RIS ID

11998

Publication Details

Chapple, S. H. (2005). AASB138 intangible assets - the bad apple in the IFRS barrel. Seventeenth Asian-Pacific Conference on International Accounting Issues Program & Proceedings (pp. 1-16). CD-ROM: Victoria University of Wellington & California State University.

Abstract

Within the raft of new international accounting standards, there is at least one, namely AASB138 (IAS38) 'Intangible Assets', which not only changes the way that Australian companies account for and report their intangible assets, but advocates a treatment that is conceptually flawed and which fails to provide relevant information to the users of financial statements. Despite resistance to the new standard by Australian constituents, it became effective from 1 st January, 2005, and will have a significant impact on the financial statements of Australian reporting entities. These assertions are supported by reference to submissions offered to the AASB and IASB, as well as International Financial Reporting Standards (IFRS) disclosures made by selected Australian media companies in their 2004 annual reports.
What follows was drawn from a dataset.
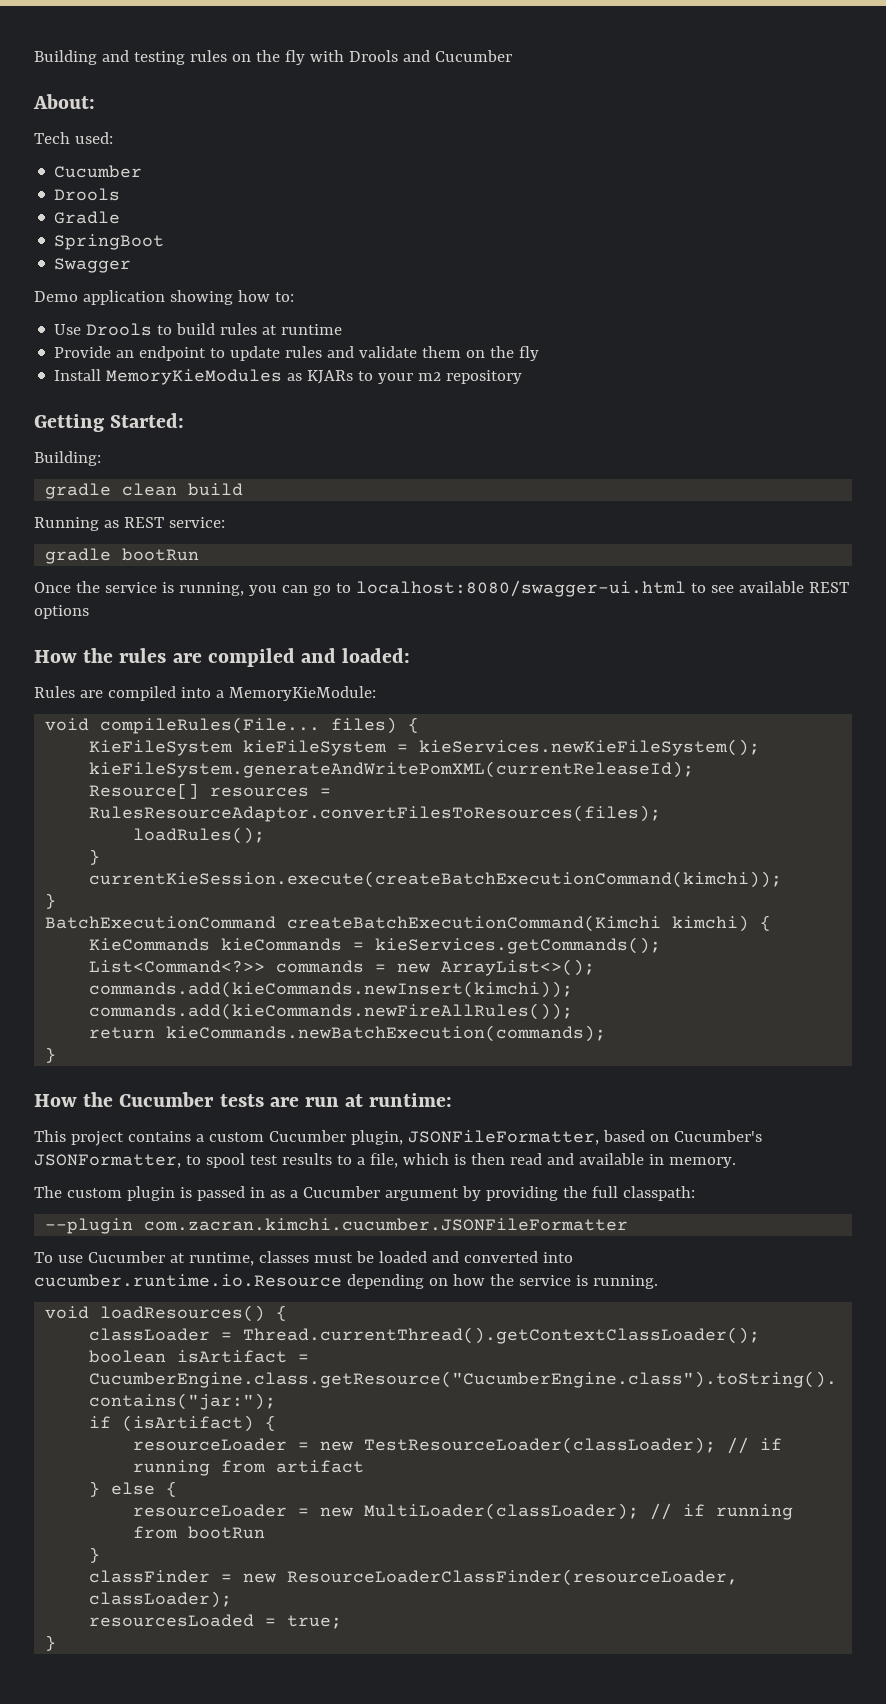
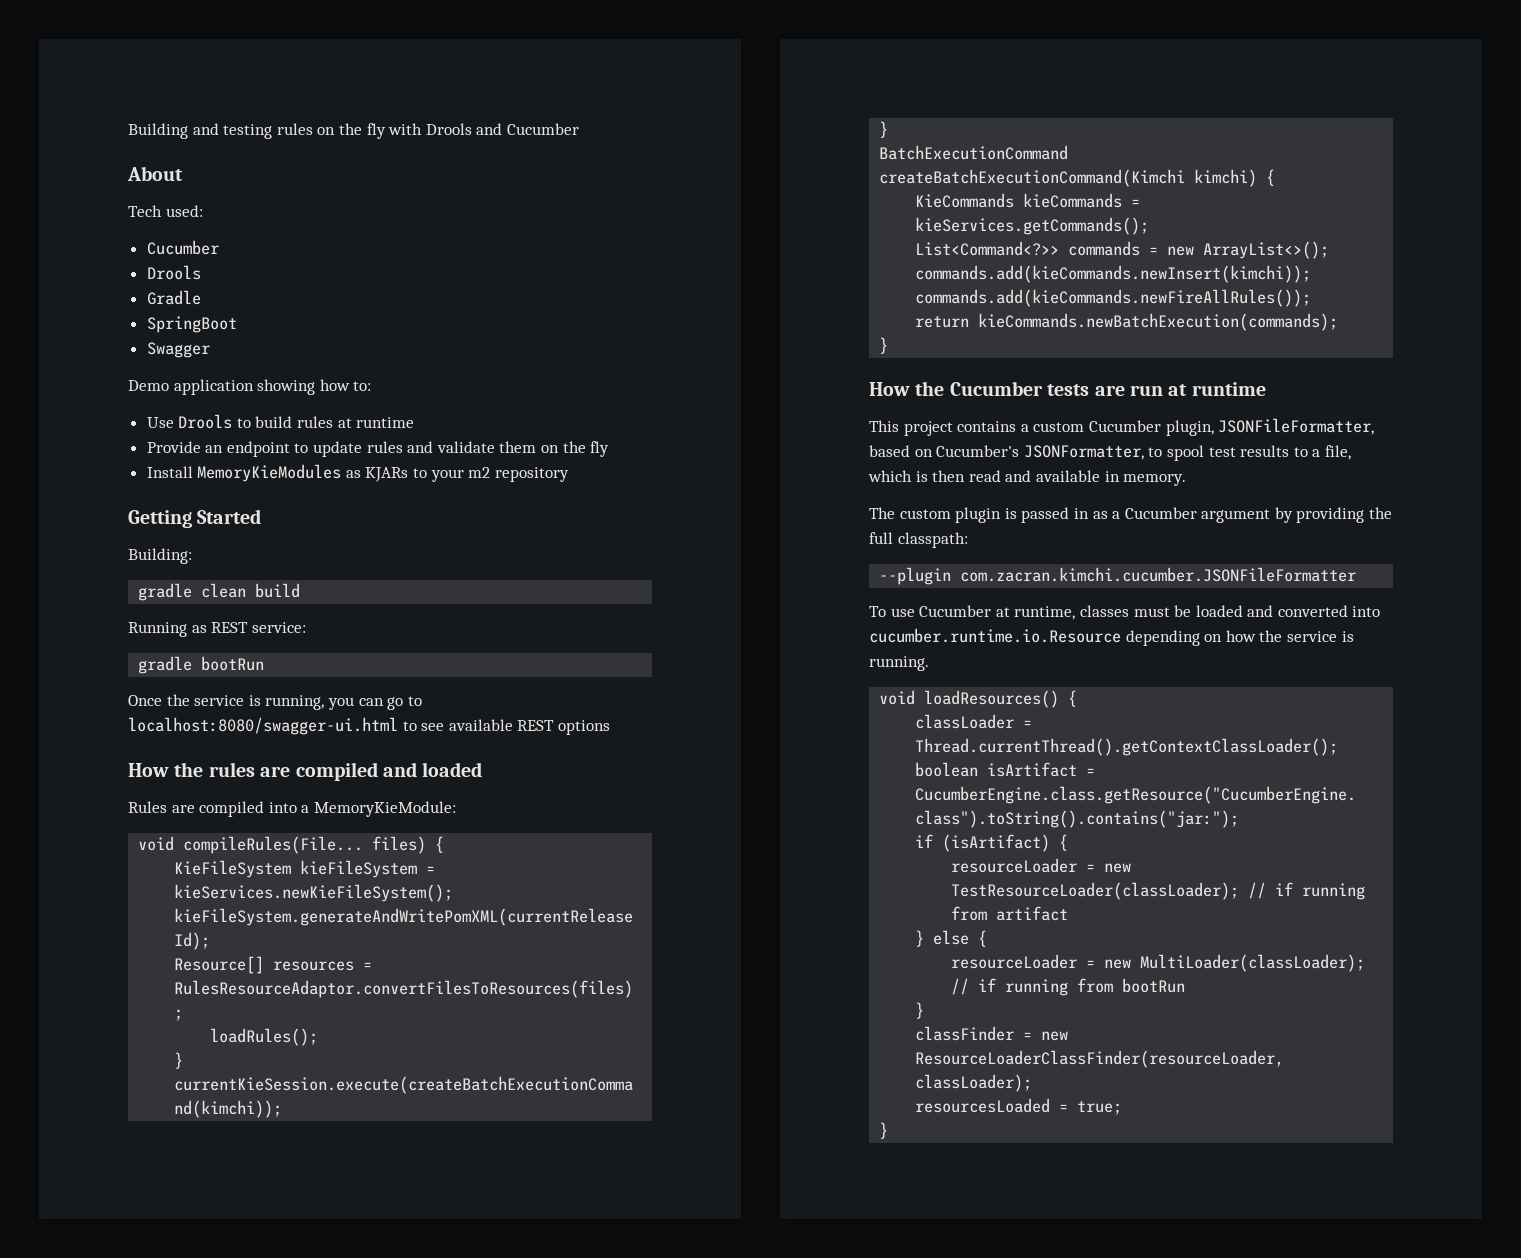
[33,94,95,109] About: -> [127,166,183,181] About
[110,413,185,428] Started: -> [197,509,262,524] Started
[342,648,411,663] loaded: -> [422,762,483,777] loaded
[369,1093,453,1107] runtime: -> [1191,382,1266,396] runtime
At this early stage of adoption, many of the arguments are based on suppositions and the actual effects of AASB 138 will not be known until the release of 2005 and 2006 financial statements. Although to date the IASB has been unwavering in its denial of alternative treatments for intangible assets, the AASB continues to pursue its case with the IASB, devoting resources to an intangible assets research project. The AASB mission will need to be more than convincing to change the views espoused by the IASB, given that the treatment advocated in AASB138 is consistent with that of US and UK, the IASB heavyweights. Success by the AASB would strengthen its influence at the international level of standard setting and would also allow Australian reporting entities to recognise the fair value of their underlying assets, thus strengthening the conceptual consistency and relevance of financial reporting.